After prosecutors won the right from the High Court to re-examine them, Kanhar and Kandar switched their testimony again, saying they saw the suspects meeting in a forest and overheard them conspiring against the Hindu leader.

"The inconsistencies available in the prosecution case and the attempt to implicate the accused persons by hiring witnesses cannot go unnoticed," S.K. Padhi, trial court lawyer on behalf of the accused told Morning Star News. "Whenever the witnesses failed to support the prosecution case at the initial stage, they started supporting examination on recall for the reasons best known to the prosecution. This unusual behavior of the witnesses clearly indicates that at a later state the witnesses have been tutored at the instance of the police."

Two eyewitnesses at the scene of the killing in Tumudibandh, Kumudini Pradhan and Malati Pradhan, said there were four assailants, two with masks and two without, and described them as "tall and dark." This later led to the identification - without a police lineup of other people - of two Christians, Durjyodhan Sanamajhi and Bijaya Kumar, as suspects. But another eyewitness, security guard Brahmavhari Madhap Chaitanya, stated that four gunmen who entered the ashram were all wearing masks, and that he could not identify them.

Morning Star News went on to say that some have suggested that the investigating officer may have neglected to question eyewitnesses at the crime site, as witnesses there at that time did not disclose information to police, said Tehmina Arora, an attorney with Alliance Defending Freedom-India, who appeared for the accused at the Supreme Court for their bail application.

"It's hard to understand why those who were eyewitnesses to such a tragic event failed to disclose the same to the police," she told Morning Star News. "The reliance placed on certain witnesses by the court seems unjustifiable and based on assumptions and presumptions. Furthermore, in spite of little evidence of the same, the court has made very strong and unwarranted statements against the seven Christians."

Attorney Pratap C. Chhinchani, counsel in the High Court of Orissa, said evidence was insufficient for a conviction.
"The evidence which have been brought on record are hardly sufficient to convict these accused persons, since the charge of criminal conspiracy or murder and other offenses have not been proved or established against them by leading cogent evidence," Chhinchani said.

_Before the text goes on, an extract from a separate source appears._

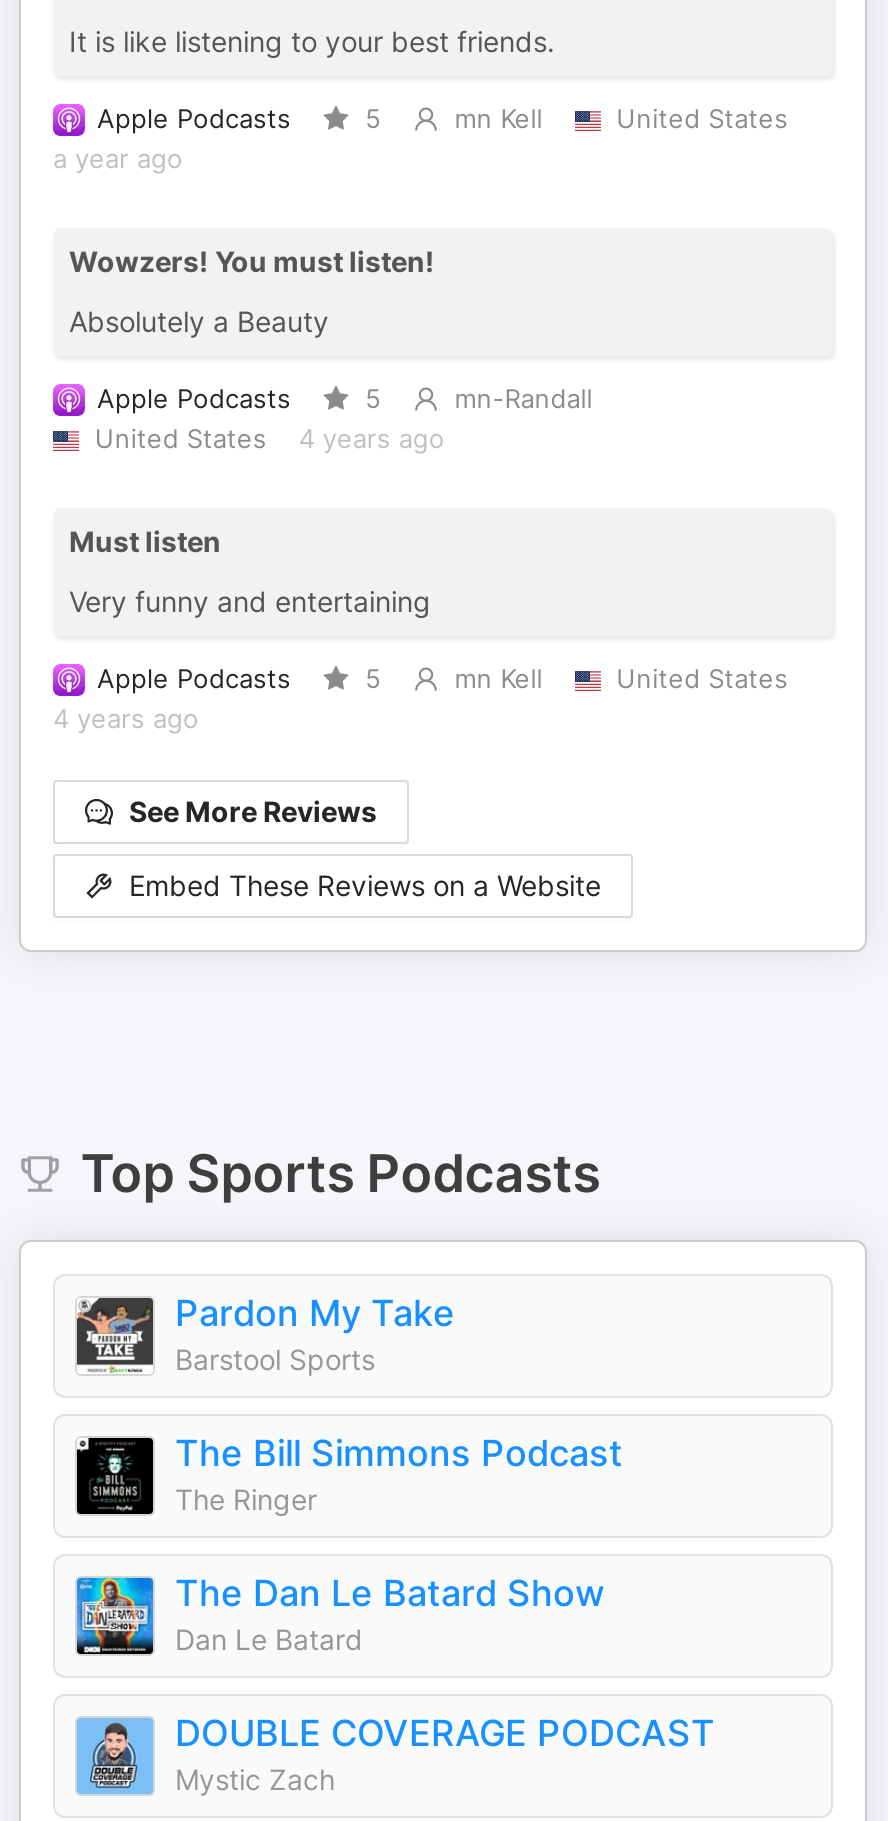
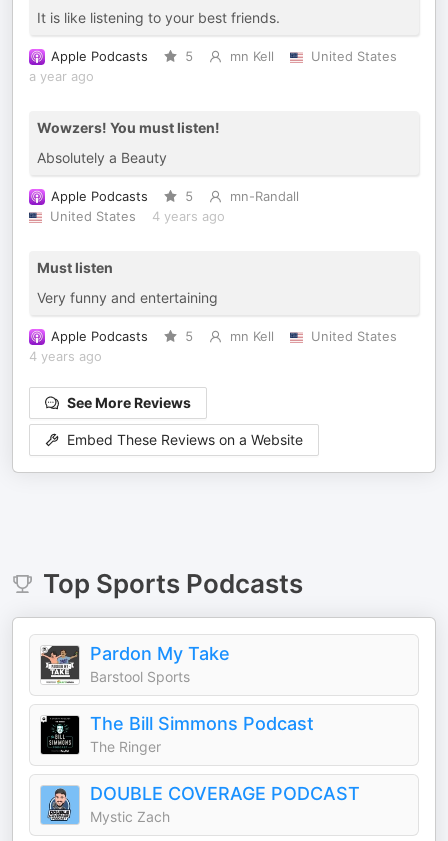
[75,1572,605,1656] [image] | The Dan Le Batard Show | Dan Le Batard -> none

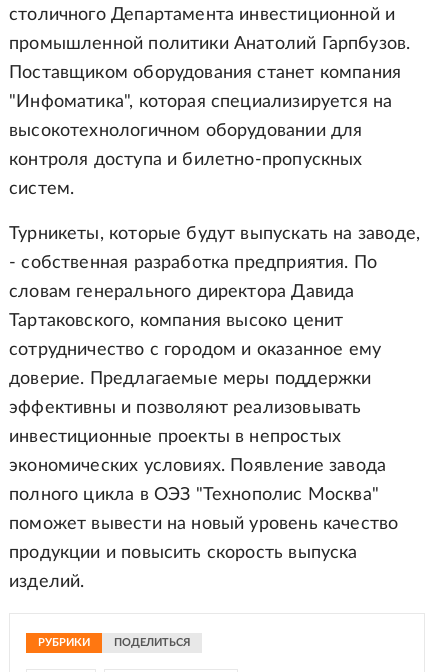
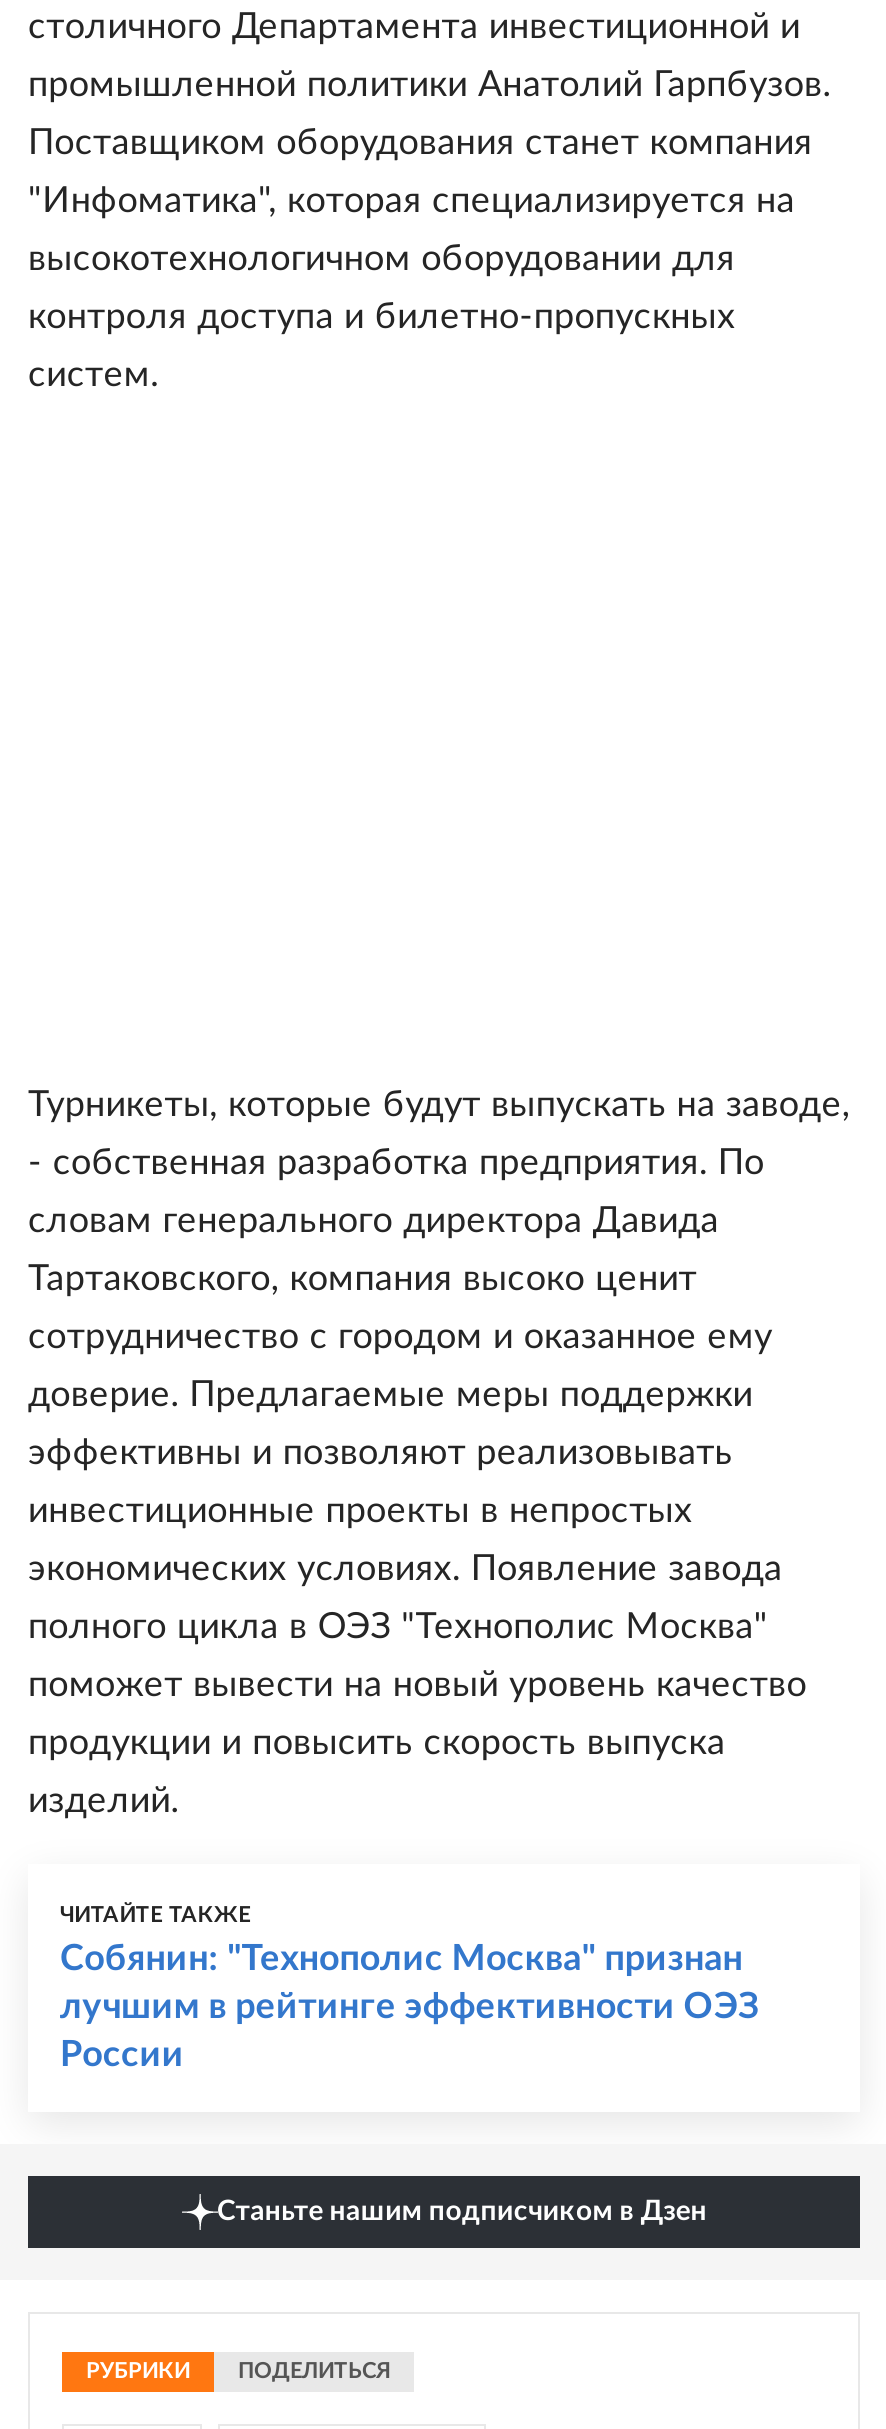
none -> [60,1904,759,2074] ЧИТАЙТЕ ТАКЖЕ | Собянин: "Технополис Москва" признан | лучшим в рейтинге эффективности ОЭЗ | России
none -> [217,2198,707,2226] Станьте нашим подписчиком в Дзен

Church leaders said that the seven Christians were arrested without being informed of the charges against them, with four of them dragged from their homes in the middle of the night in whatever they were wearing.

"The judge at Fast Track Court at Phulbani, Orissa, intentionally delayed the hearings of the cases for years," said Sajan George, national president of the Global Council of Indian Christians. "The accused were detained in jail without bail from the time of their arrest till the date of their conviction despite numerous bail applications filed on their behalf."
Violence against Christians in Orissa

Saraswati was a leader of the Vishwa Hindu Parishad, a Hindu nationalist umbrella group opposed by Orissa's communist Naxalite movement. His death set off anti-Christian attacks, with ethnic and political differences also playing a role in the violence. At least 100 people were killed, according to church leaders. 

Some 5,600 houses in 415 villages were looted and set on fire, and 54,000 people were left homeless. 

Nearly 300 church buildings were destroyed, along with a number of convents, schools, hostels and welfare facilities, according to the government figures.

Many of the victims lost identity papers and title deeds to their properties that are vital to exercise their basic constitutional rights.